Bu gelişme, 19 Mayıs 1919'da Samsun sahillerine doğru yol alan sessiz ve fakat içinde bir milletin kurtuluşunu barındıran Kuvay-ı Milliye ruhunun mütevazi edasını andırıyor. 1919 Mayıs'ının zorlu ve boğuşmalı anlarının yıllar sonra bayram olacağını kim bilebilirdi?
Kuvay-ı Milliye ruhuyla BTP'nin siyaset sahiline demir atması da aynı edayla adeta...
2001'in filim şeridinde de görüldüğü üzere; topyekün ekonomik, siyasal, hukuki ve kültürel cendereye alınmış... Güneydoğu'suna, Ege'sine, Doğu Karadeniz'ine, İstanbul'una, Kıbrıs'ına Sevr gözü dikilmiş... Hazinesi boşaltılmış, üretimi durdurulmuş, fabrikaları kelepire çıkarılmış, yaşamı IMF'nin faizli borçlarına düğümlenmiş bir Türkiye'de yeniden Kuvay-ı Milliye ruhuyla kurulan bir BTP var. BTP, milli duruşuyla; ülkenin tıkıldığı ekonomik, siyasal, kültürel... vs. tüm çıkmazlara yönelik milli çözümleriyle tek yerli... Dahası, icazetini sadece milletinden alma duyarlılığı taşıyan; dolayısıyla problemlerin ancak devlet-millet dayanışması ile aşılacağına inanan; yıllarca PKK, DHKP-C ve sair payandaları göğsünden emziren malum Batı lobilerinde kalıbı kaykılmamış, milli duruş ve vizyon sahibi bir kadronun omuzlarında BTP...
20. yüzyılın başında olduğu gibi, şimdi, 21. yüzyılın başında da ancak bu kırattaki kadro; Kuvay-ı Milliye ruhunu kuşanmış bu omuzlar, Türkiye'yi sırtlanabilir; ülkeyi lokma lokma yutmaya çalışan global canavarların ağzından kurtarabilir.

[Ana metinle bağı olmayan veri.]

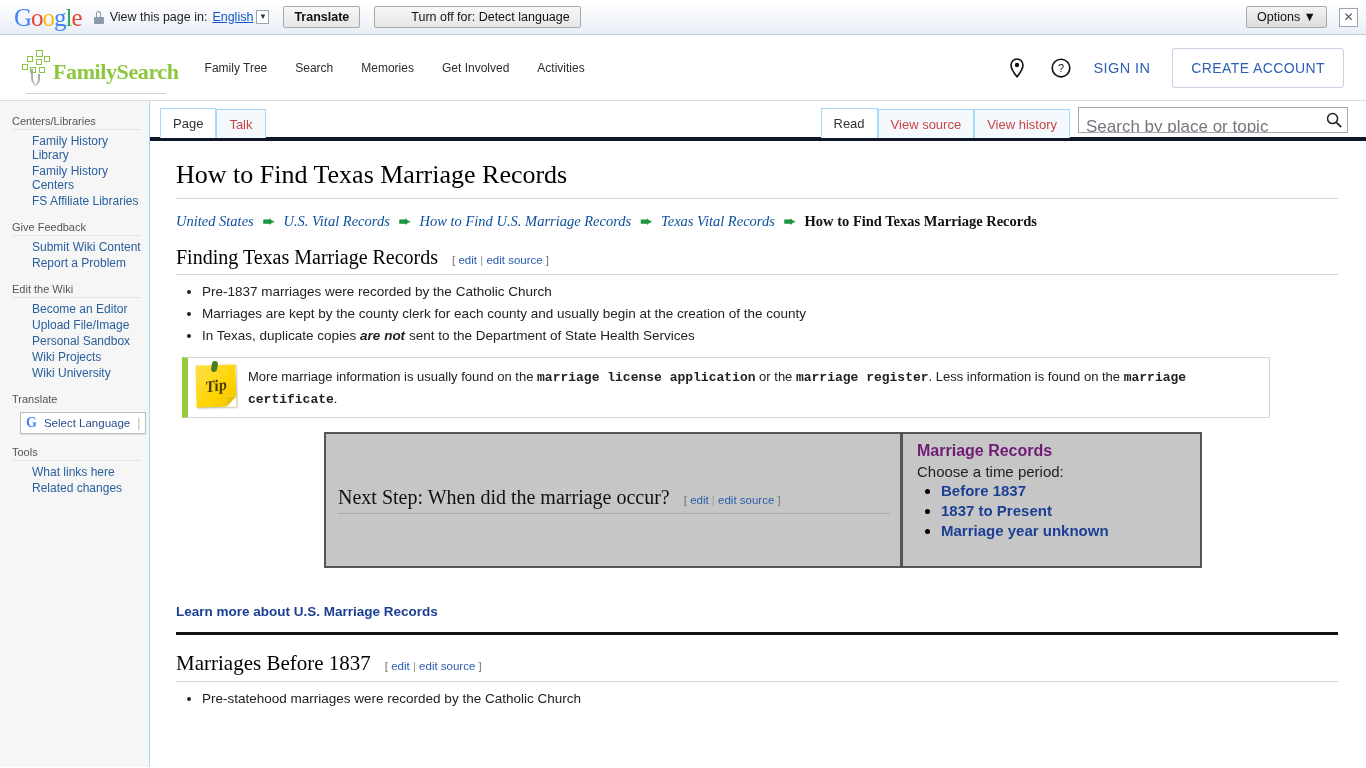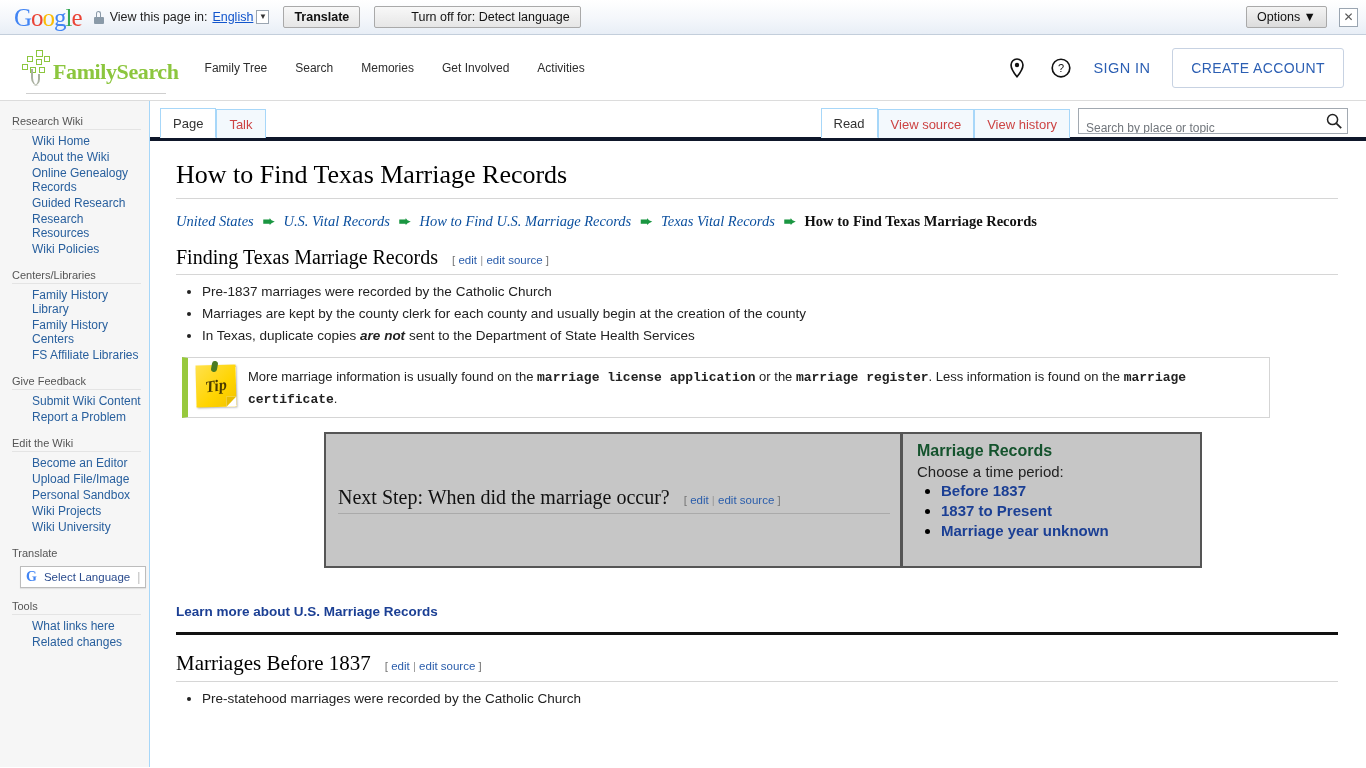--- a/index.html
+++ b/index.html
@@ -346,17 +346,6 @@
 
   <aside id="sidebar">
 
-    <div class="side-group">
-      <div class="side-head">Research Wiki</div>
-      <ul class="side-list">
-        <li><a>Wiki Home</a></li>
-        <li><a>About the Wiki</a></li>
-        <li><a>Online Genealogy Records</a></li>
-        <li><a>Guided Research</a></li>
-        <li><a>Research Resources</a></li>
-        <li><a>Wiki Policies</a></li>
-      </ul>
-    </div>
 
     <div class="side-group">
       <div class="side-head">Centers/Libraries</div>

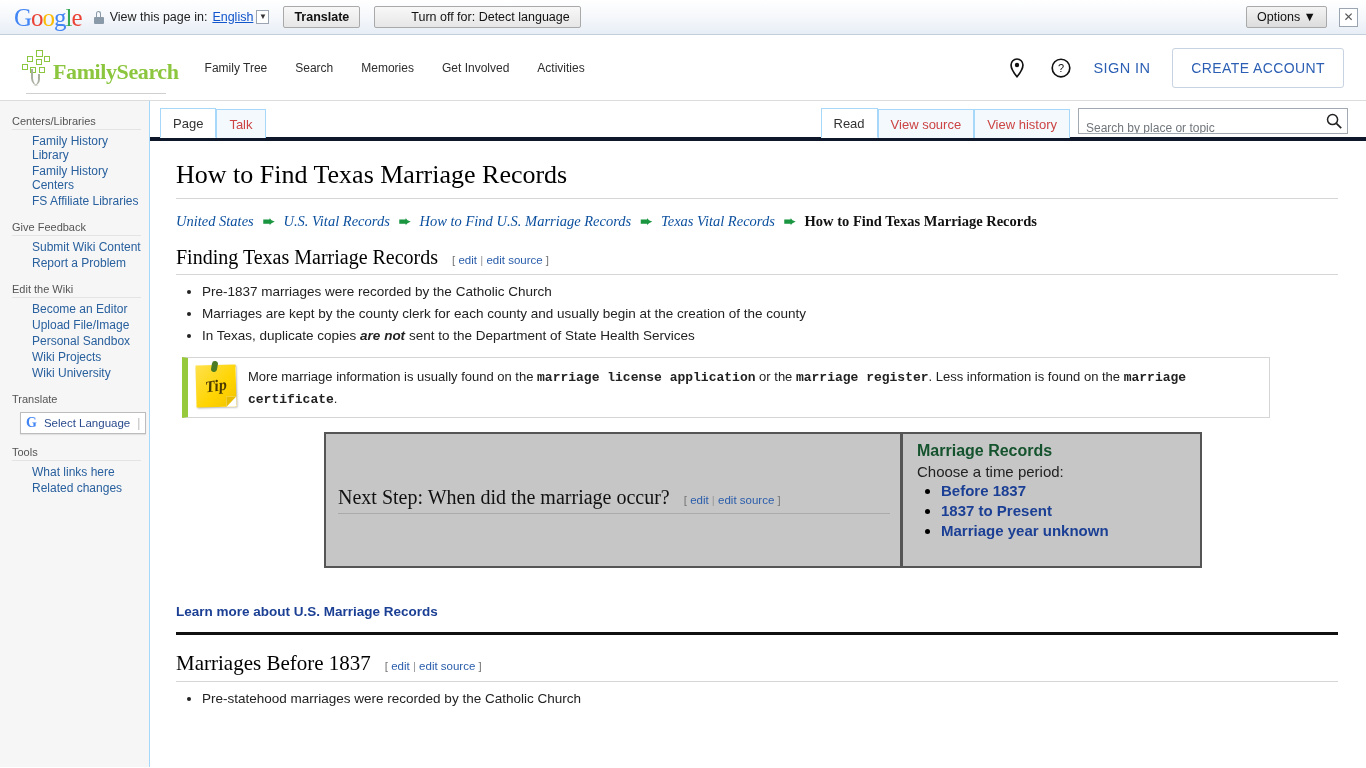--- a/index.html
+++ b/index.html
@@ -171,7 +171,7 @@
     position: relative; margin-left: 8px; margin-bottom: 1px;
   }
   #search-input {
-    width: 270px; height: 26px; font-size: 12px;
+    width: 270px; height: 26px; font-size: 17px;
     border: 1px solid #a2a9b1; padding: 14px 26px 0 7px; color:#a21caf;
     background:#fff; outline:none;
   }

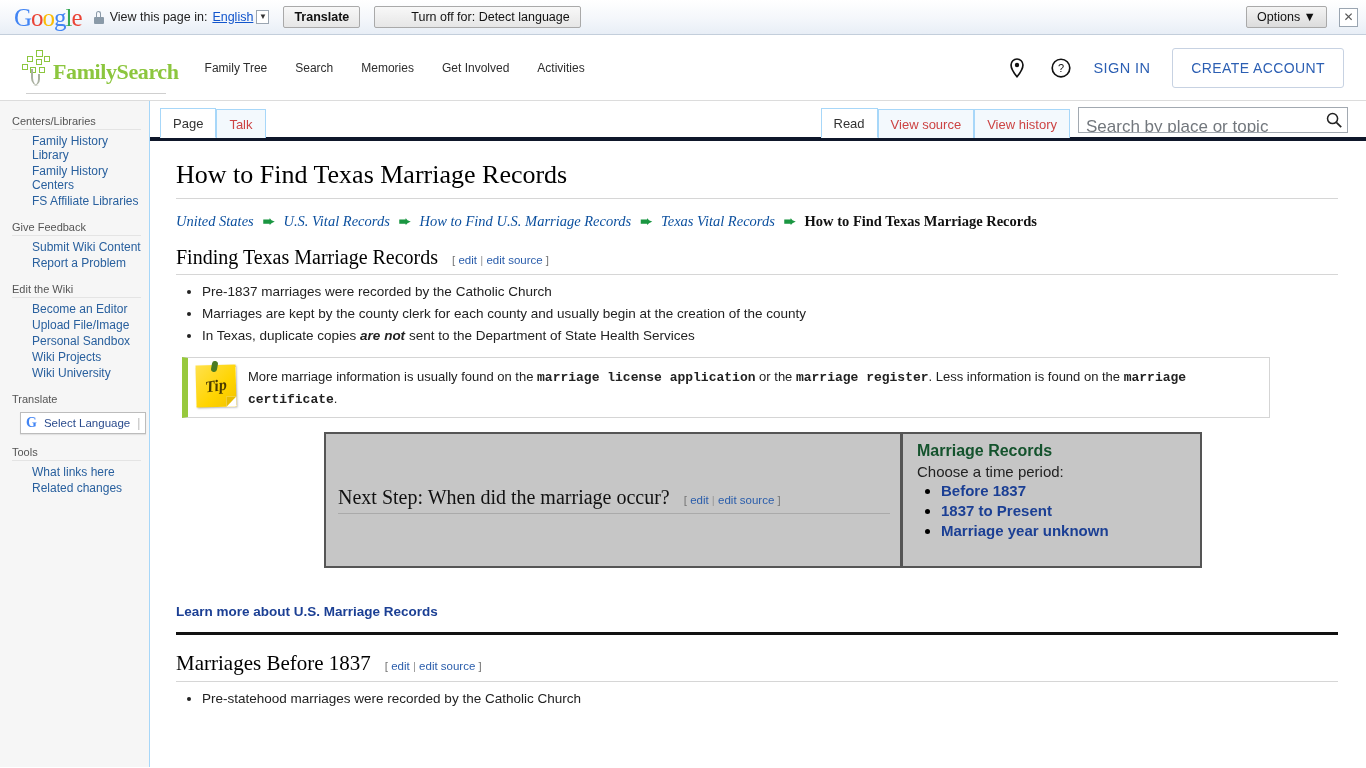--- a/index.html
+++ b/index.html
@@ -268,7 +268,7 @@
     flex: 0 0 300px; background:#c6c6c6; border: 2px solid #555; border-left: 1px solid #555;
     padding: 8px 12px 8px 14px; height: 136px;
   }
-  #nextstep-right .t1 { font-size: 16px; font-weight: bold; color:#14532d; margin-bottom: 3px; }
+  #nextstep-right .t1 { font-size: 16px; font-weight: bold; color:#701a75; margin-bottom: 3px; }
   #nextstep-right .t2 { font-size: 15px; color:#222; margin-bottom: 2px; }
   #nextstep-right ul { margin: 0; padding-left: 24px; }
   #nextstep-right li { margin: 2px 0; }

İşte bu kadronun oluş ve böyle bir partinin kuruluş günü, inanın, belki birkaç yıl sonra "yeniden bağımsızlık günü" olarak kutlanmaya değer olacaktır. Bir millet için, bundan daha önemli ne olabilir Allah aşkına?
ABD'nin ikiz kulelerinin vurulması ve en korunaklı Pentagon'una uçakların dalmasının ardından yaşanan sıcak gelişmeler ise küresel aktörlerin, sıcak savaş yöntemini yeni düzenlerinin vazgeçilmez bir parçası olarak gördüklerini ortaya koymaktadır. Geneldeki bu en önemli gelişme, "koas coğrafyası"nın merkezinde bulunan Türkiye'mizin her an bir sıcak savaş ile karşı karşıya kalabileceğinin açık bir göstergesidir. Bu gösterge, 2002'de toplumumuzun istisnasız her ferdinin Kuvay-ı Milliye ruhu ve idealiyle yeniden yoğrulmasını kaçınılmaz kılmaktadır. Yanısıra tam bağımsız bir Türkiye için, güçlü bir devlet yönetimi ve bileği bükülemez bir ordunun oluşturulması da zaruridir. Bu işler de, öyle mandacı anlayışlar ve dıştan güdümlü kaykılmışlarla olmaz.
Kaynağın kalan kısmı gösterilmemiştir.